Pour maintenir les personnes à domicile, le rôle curatif des généralistes est modeste, ce sont les soins de proximité, infirmière, kiné, aide familiale et entourage proche qui sont essentiels. Mais quand les soins ambulatoires deviennent trop lourds, c’est souvent au généraliste qu’il est demandé de prendre la décision du placement.

Une invitation à la modestie

Résultat des courses, il ne nous reste qu’à garder bonne figure et conseiller quelque chose, appareil auditif, perte de poids, exercices … sans promettre des merveilles.

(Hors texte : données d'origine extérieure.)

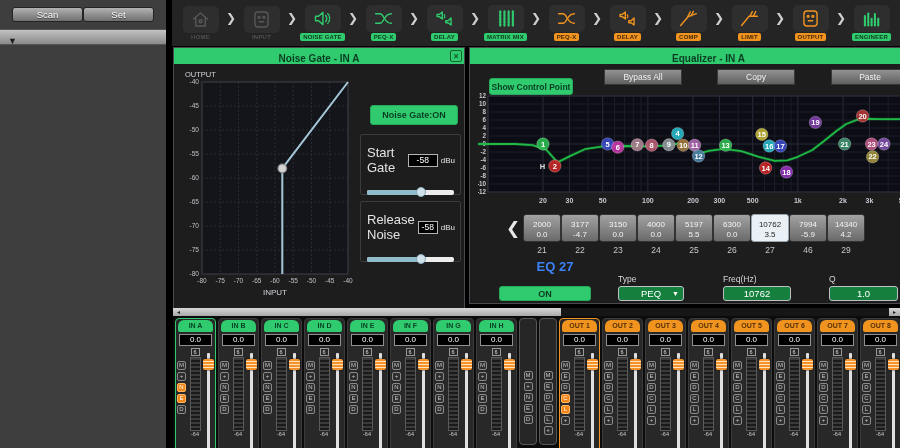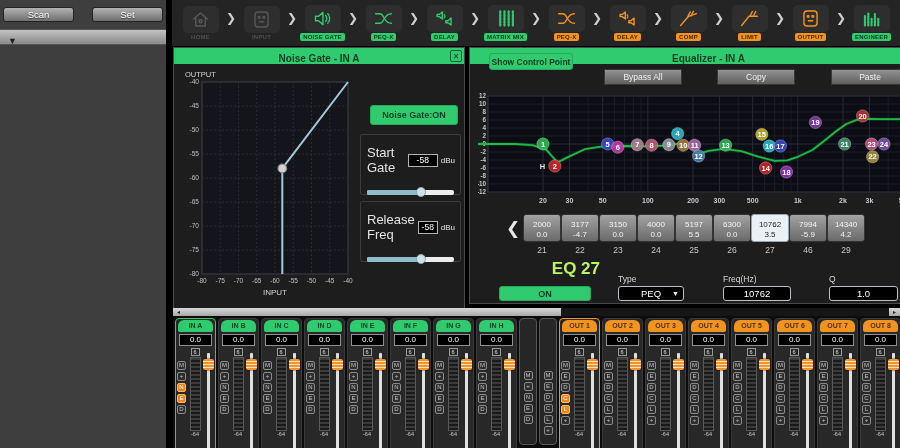--- a/index.html
+++ b/index.html
@@ -9,7 +9,7 @@
   
   .sidebar{position:absolute;left:0;top:0;width:166px;height:448px;background:#3e3e3e}
   .sb-header{height:22px;background:#2e2e2e;color:#d8d8d8;font-size:10.5px;line-height:22px;text-align:center}
-  .sb-btnrow{display:flex;justify-content:space-between;padding:7px 3px 0}
+  .sb-btnrow{display:flex;justify-content:center;padding:7px 3px 0}
   .sb-btn{width:71px;height:15px;background:linear-gradient(#b2b2b2,#6f6f6f);border:1px solid #232323;border-radius:3px;color:#fff;font-size:9.5px;line-height:12px;text-shadow:0 1px 1px #333}
   .sb-drop{margin-top:7px;height:16px;background:linear-gradient(#c2c2c2,#8a8a8a);border-top:1px solid #555;border-bottom:1px solid #555;padding-left:8px}
   .sb-caret{color:#1e1e1e;font-size:9px;line-height:16px}

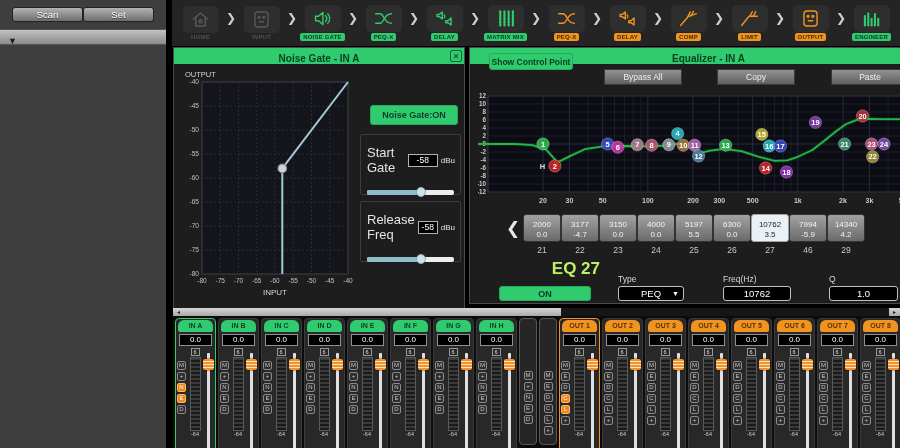--- a/index.html
+++ b/index.html
@@ -52,7 +52,7 @@
 
   
   .eq-panel{left:469px;top:47px;width:478px;height:257px;border-right:none}
-  .eq-scp{position:absolute;left:19px;top:5px;width:84px;height:17px;font-size:8.5px}
+  .eq-scp{position:absolute;left:19px;top:30px;width:84px;height:17px;font-size:8.5px}
   .gb{position:absolute;top:21px;width:78px;height:16px}
   .gb1{left:134px}.gb2{left:247px}.gb3{left:361px}
   .eq-graph{position:absolute;left:8px;top:45px}

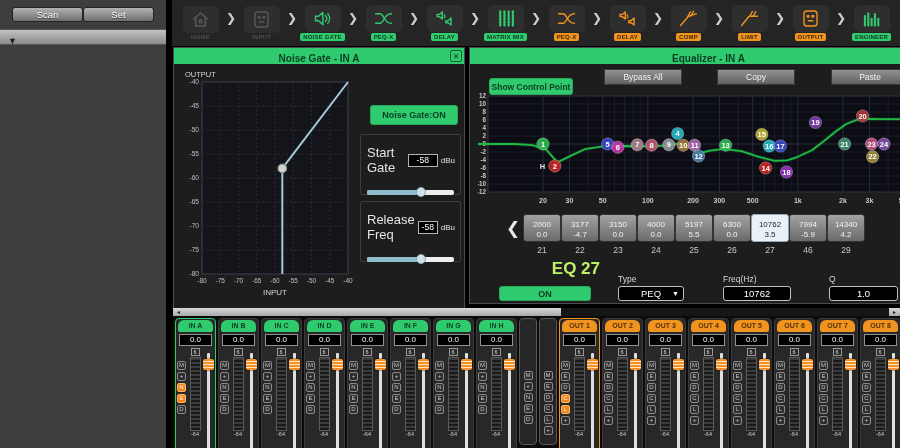--- a/index.html
+++ b/index.html
@@ -316,7 +316,7 @@
     </div>
     <div class="ng-group ng-g2">
       <div class="ng-row">
-        <span class="ng-lab">Release Freq</span>
+        <span class="ng-lab">Release Noise</span>
         <span class="ng-valbox">-58</span>
         <span class="ng-unit">dBu</span>
       </div>

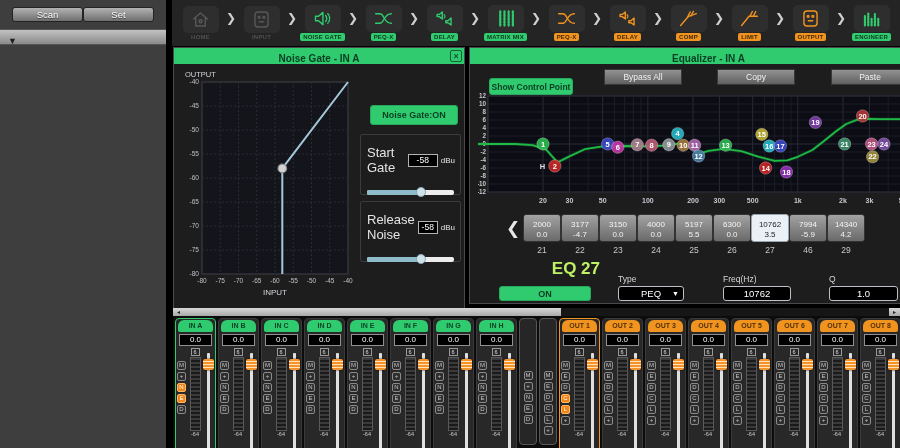--- a/index.html
+++ b/index.html
@@ -62,7 +62,7 @@
   .band-btn{width:38px;height:28px;background:linear-gradient(#a2a2a2,#6a6a6a);border:1px solid #333;border-radius:3px;color:#f4f4f4;font-size:8px;line-height:1.25;text-align:center;padding-top:3px;cursor:pointer}
   .band-btn.selected{background:#e9f1f7;color:#1d1d1d;border-color:#9aa5ad}
   .band-num{text-align:center;color:#c8c8c8;font-size:8.5px;margin-top:3px}
-  .eq-name{position:absolute;left:40px;top:211px;width:90px;text-align:right;color:#bef264;font-weight:bold;font-size:17px}
+  .eq-name{position:absolute;left:40px;top:211px;width:90px;text-align:center;color:#3b82f6;font-weight:bold;font-size:13px}
   .eq-on{position:absolute;left:29px;top:238px;width:92px;height:15px;font-size:9px}
   .fld-lab{position:absolute;top:226px;color:#d8d8d8;font-size:8.5px;text-align:left}
   .tl{left:148px;width:66px}.fl{left:253px;width:68px}.ql{left:359px;width:69px}

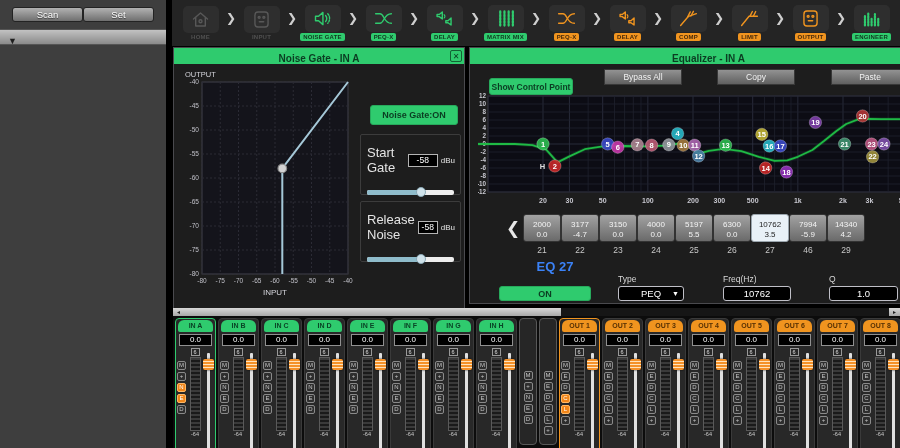--- a/index.html
+++ b/index.html
@@ -66,7 +66,7 @@
   .eq-on{position:absolute;left:29px;top:238px;width:92px;height:15px;font-size:9px}
   .fld-lab{position:absolute;top:226px;color:#d8d8d8;font-size:8.5px;text-align:left}
   .tl{left:148px;width:66px}.fl{left:253px;width:68px}.ql{left:359px;width:69px}
-  .tbox{position:absolute;top:238px;height:15px;background:#000000;border:1px solid #bfbfc7;border-radius:3px;color:#fff;font-size:9.5px;line-height:13px;text-align:center}
+  .tbox{position:absolute;top:238px;height:15px;background:#15803d;border:1px solid #bfbfc7;border-radius:3px;color:#fff;font-size:9.5px;line-height:13px;text-align:center}
   .type-box{left:148px;width:66px;cursor:pointer}
   .freq-box{left:253px;width:68px}
   .q-box{left:359px;width:69px}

Bien sûr, nos recommandations peuvent avoir une grande pertinence dans d’autres pathologies chroniques comme le diabète, les affections cardiaques et respiratoires, la dépression et les lombalgies pour lesquelles on sait que l’exercice a toujours un effet bénéfique. Recommandations d’ailleurs systématiquement reprises dans les rapports de spécialistes. Mais, nouvel inconvénient, seule la partie de la population jouissant d’un statut socio-économique et culturel suffisant pourra suivre ce type de conseil et s’offrir un abonnement à la salle de sport. Pour dépasser cet obstacle, certains centres de santé en milieu défavorisé travaillent pour faciliter l’accès à des activités telles qu’exercices sportifs ou ateliers de cuisine, que ce soit en suscitant la participation des autorités communales et régionales ou, plus souvent, en mettant à contribution les honoraires des soins de santé.

Mais revenons-en à la démence (je m’égare, où avais-je la tête ?) et aux maladies au développement imprévisible : nous en connaissons la fin mais ne savons souvent pas par quels détours elles passeront ni combien de temps cela prendra. Ce sont des situations moralement pénibles pour le médecin qui devra mobiliser son empathie, soutenir la personne ainsi que son entourage qui est appelé à jouer un rôle fondamental et faire le nécessaire pour éviter que le patient ne se lance dans des cures ésotériques, coûteuses, inutiles, parfois nocives. Pendant plus de 30 ans, j’ai soigné deux sœurs très proches l’une de l’autre. La plus âgée a présenté une démence progressive qui a évolué plus de 10 ans et fut courageusement prise en charge par sa sœur qui finit par présenter elle-même des troubles neurologiques atypiques dont elle mourut en quelque mois, avant son aînée. Intrigué par ces symptômes atypiques, le spécialiste demanda une autopsie qui ne révéla qu’une banale maladie d’Alzheimer. Voilà donc deux évolutions très différentes pour un même diagnostic chez deux sœurs : on comprend combien il serait présomptueux de se livrer à des pronostics et de donner des espoirs infondés.

Capitaine désemparé

Pour maintenir les personnes à domicile, le rôle curatif des généralistes est modeste, ce sont les soins de proximité, infirmière, kiné, aide familiale et entourage proche qui sont essentiels. Mais quand les soins ambulatoires deviennent trop lourds, c’est souvent au généraliste qu’il est demandé de prendre la décision du placement.

Pour le profane qui n’a jamais vécu ce genre de situation, c’est quand un parent ou un proche est atteint que le rôle d’un médecin de famille devient évident, mais, à part les gériatres, nous n’avons que peu de soutien dans ce type de situation qui active souvent les services sociaux et la justice de paix. Le généraliste est alors capitaine d’un navire dont il connaît la destination mais pas l’itinéraire.